When she said "chased," she meant "chased." She was recently at a political/social event, and he was there without his girlfriend. He chased her around the room trying to monopolize her attention. She finally said, "It's been nice talking to you, but I have to run," and quickly left the building. He ran after her, chased her into the parking lot, and then stood in front of her car door, making it difficult for her to get in.

"The next day I put it out of my mind, figuring it was just one crazy incident," she said. But then he started sending her flirty emails. "I haven't done anything around him that I wouldn't do if my husband were standing right there."

She wondered why men with wonderful girlfriends still act like womanizers and asked for suggestions on how to should handle him.

I replied: "Brad Pitt cheated on Jennifer Aniston.
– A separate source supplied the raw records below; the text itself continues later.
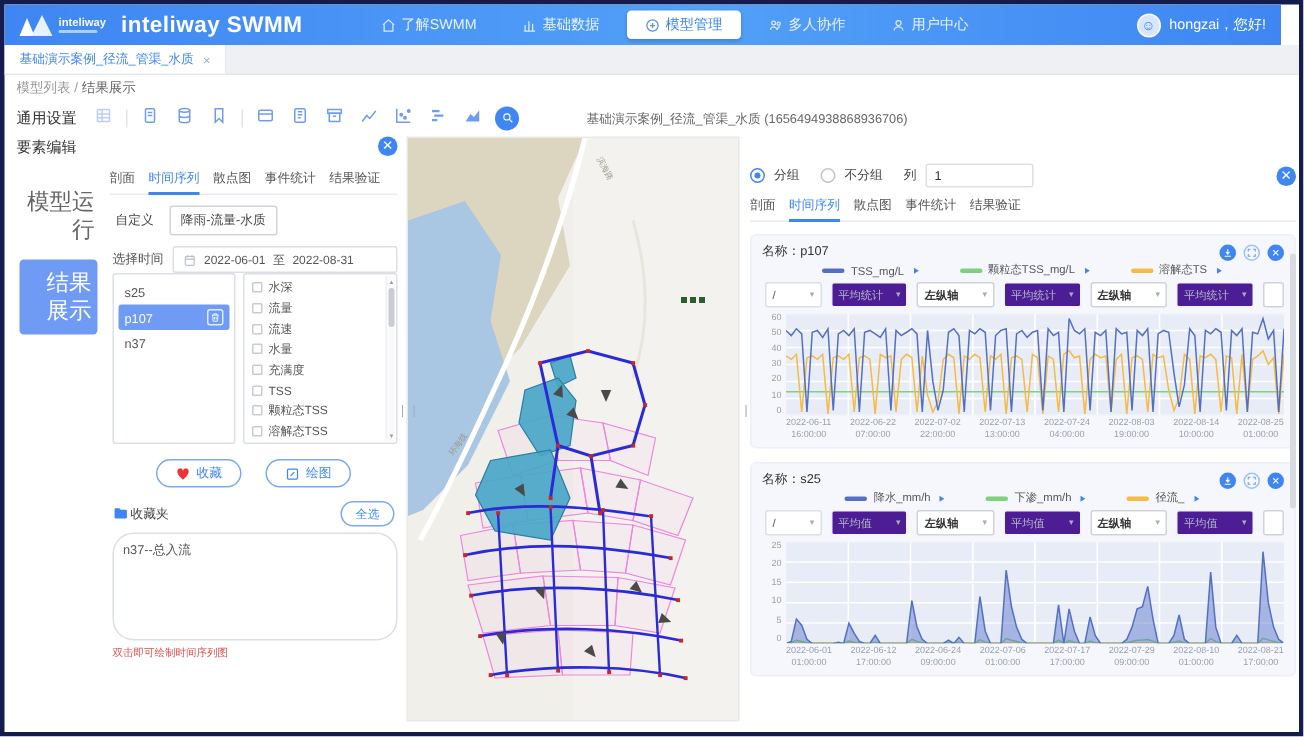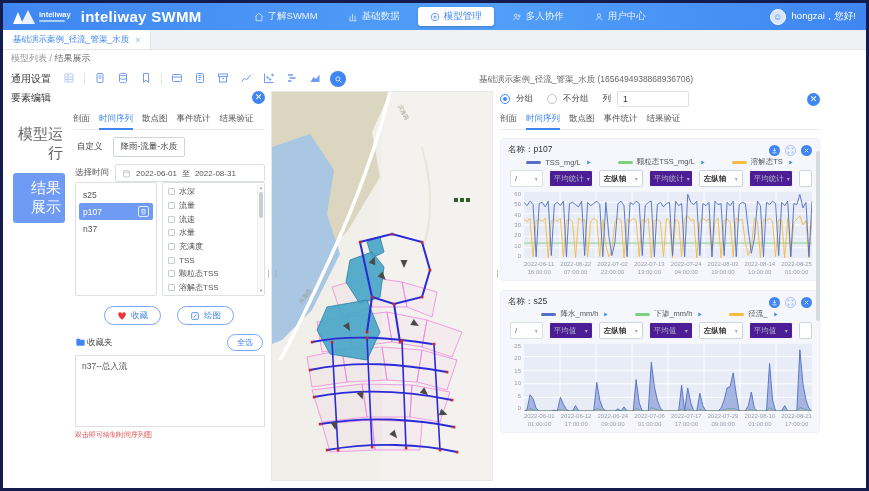"inteliway" .topbar { right: 0 -> 12px }
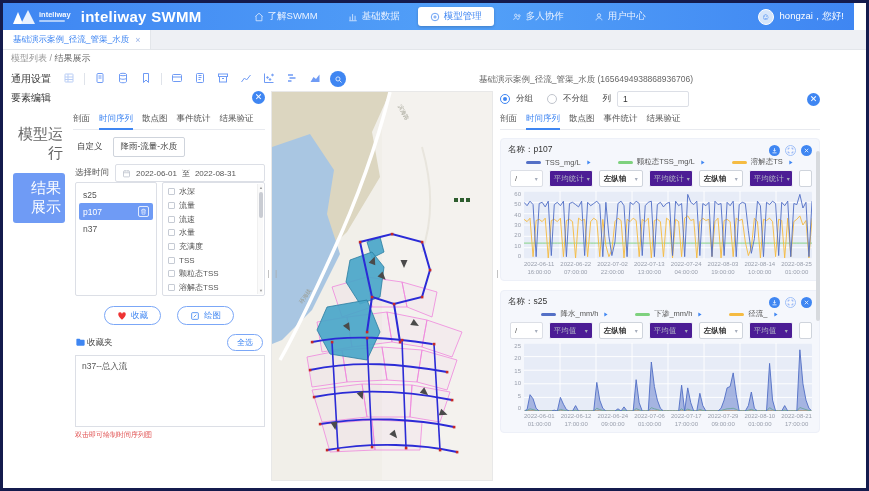"基础演示案例_径流_管渠_水质 (1656494938868936706)" .map-title { text-align: right -> center }
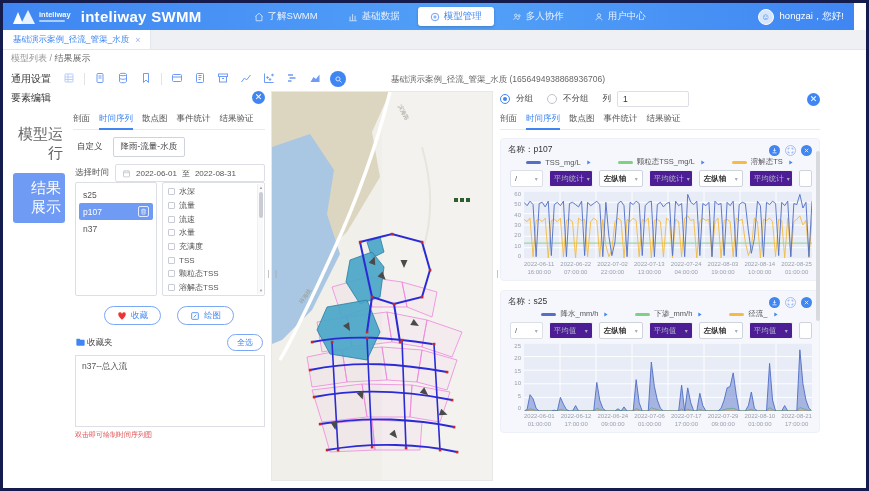"分组" .right-panel { top: 86px -> 104px; width: 320px -> 364px }
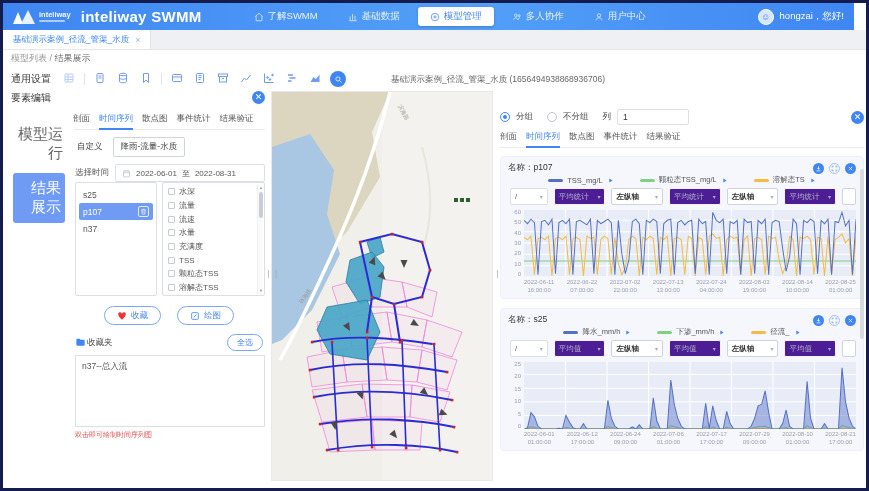"n37--总入流" .fav-box { border-radius: 0 -> 14px }
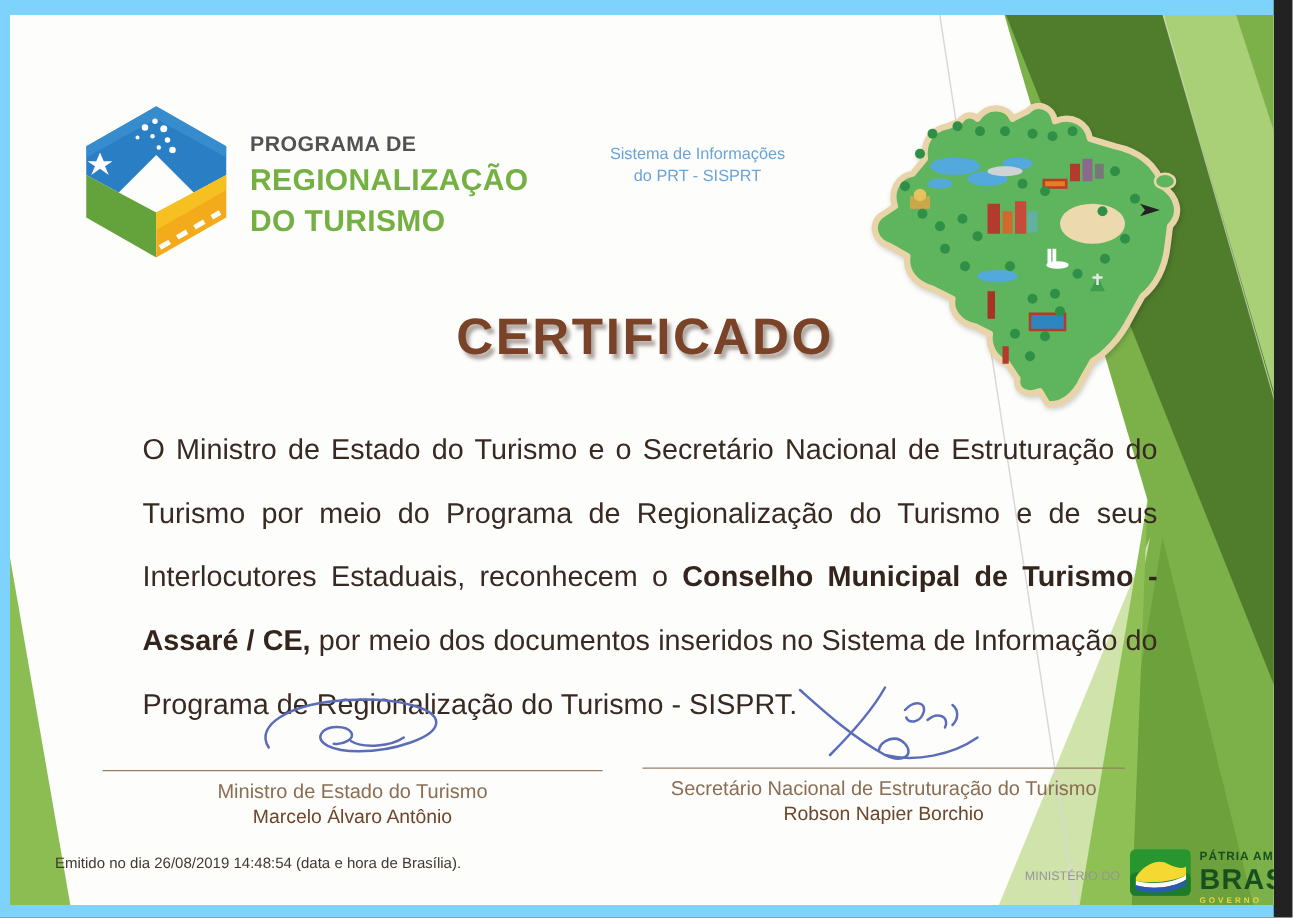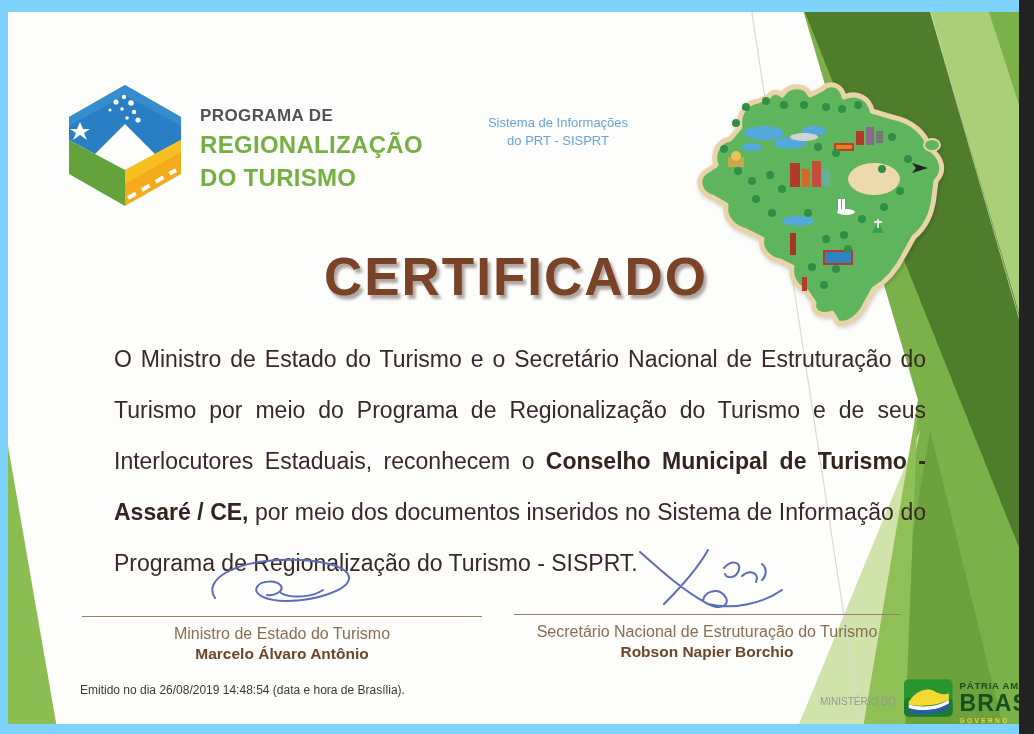"CERTIFICADO" .title { font-size: 53px -> 41px }
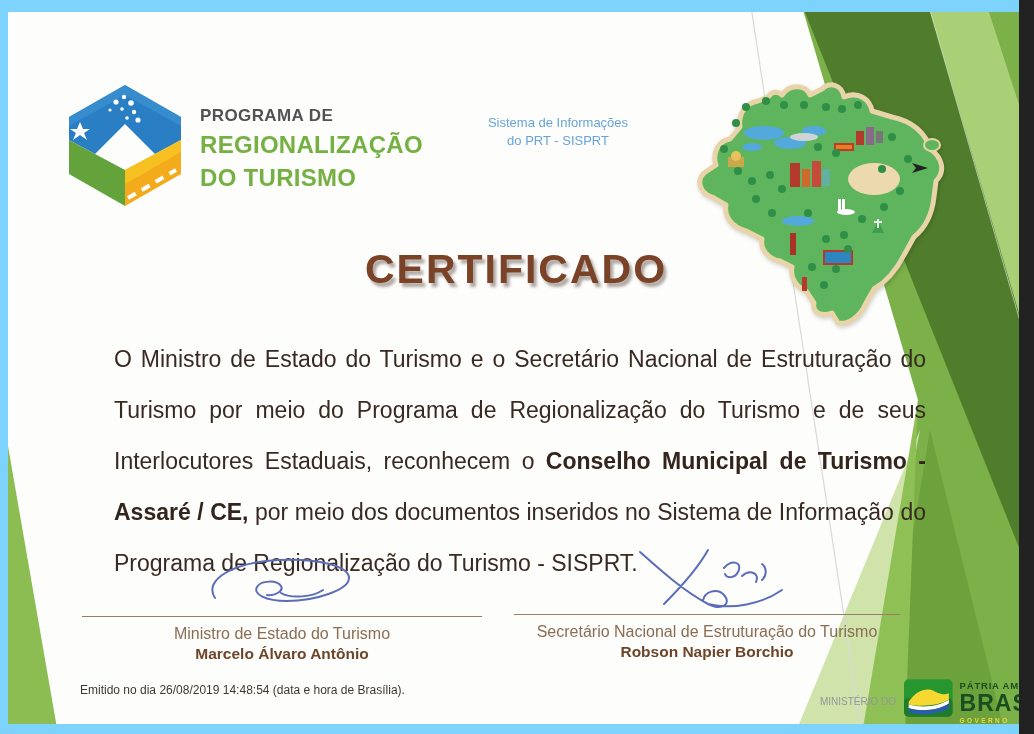"Marcelo Álvaro Antônio" .sig-name { font-weight: bold -> normal }
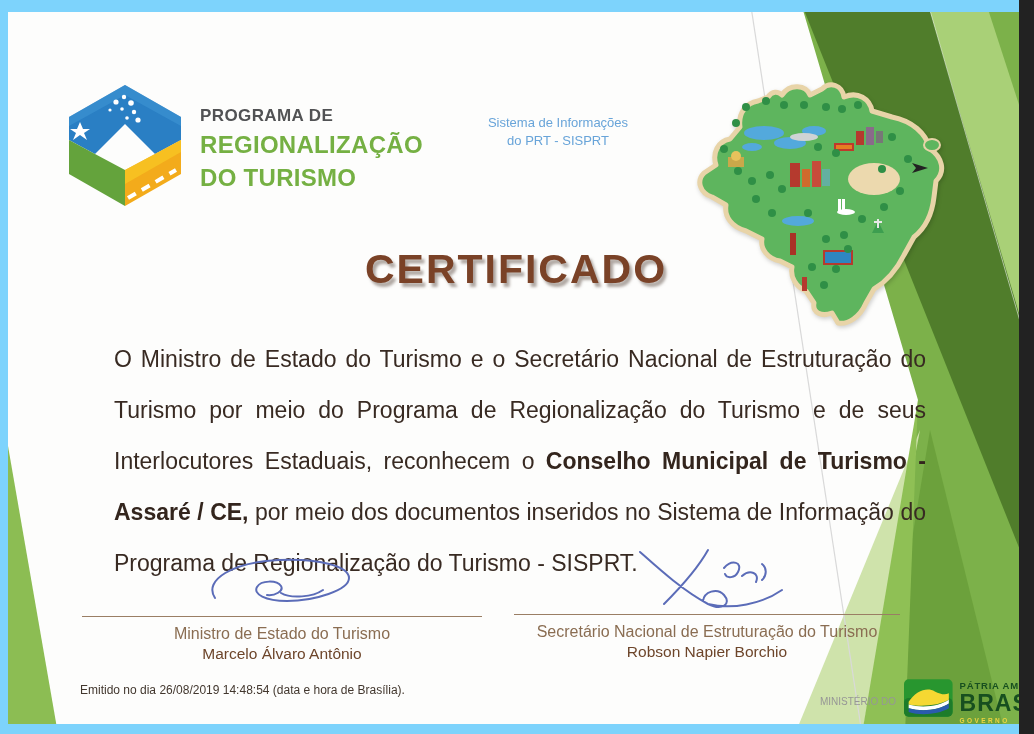"Emitido no dia 26/08/2019 14:48:54" .emitted { margin-left: 36px -> none }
Billy Joel cheated on Christy Brinkley. Bill Clinton cheated on Hillary Clinton. If a guy's a cheater, he's going to cheat. It doesn't matter whom he's dating, living with or married to.

"Now, as for what to do, that's a little more difficult because there's a chance that if you do or say anything, he's going to twist it and tell your friend you've been coming on to him. That's a chance you have to take. As for maintaining his friendship, he's made that impossible.

"Ignore his emails. Don't take his calls if he starts pestering you. If that doesn't work, the next time you see him and he does anything out of line, tell him — in a voice that means business — that he needs to stop immediately. Don't threaten you'll tell his girlfriend. Let it be implied.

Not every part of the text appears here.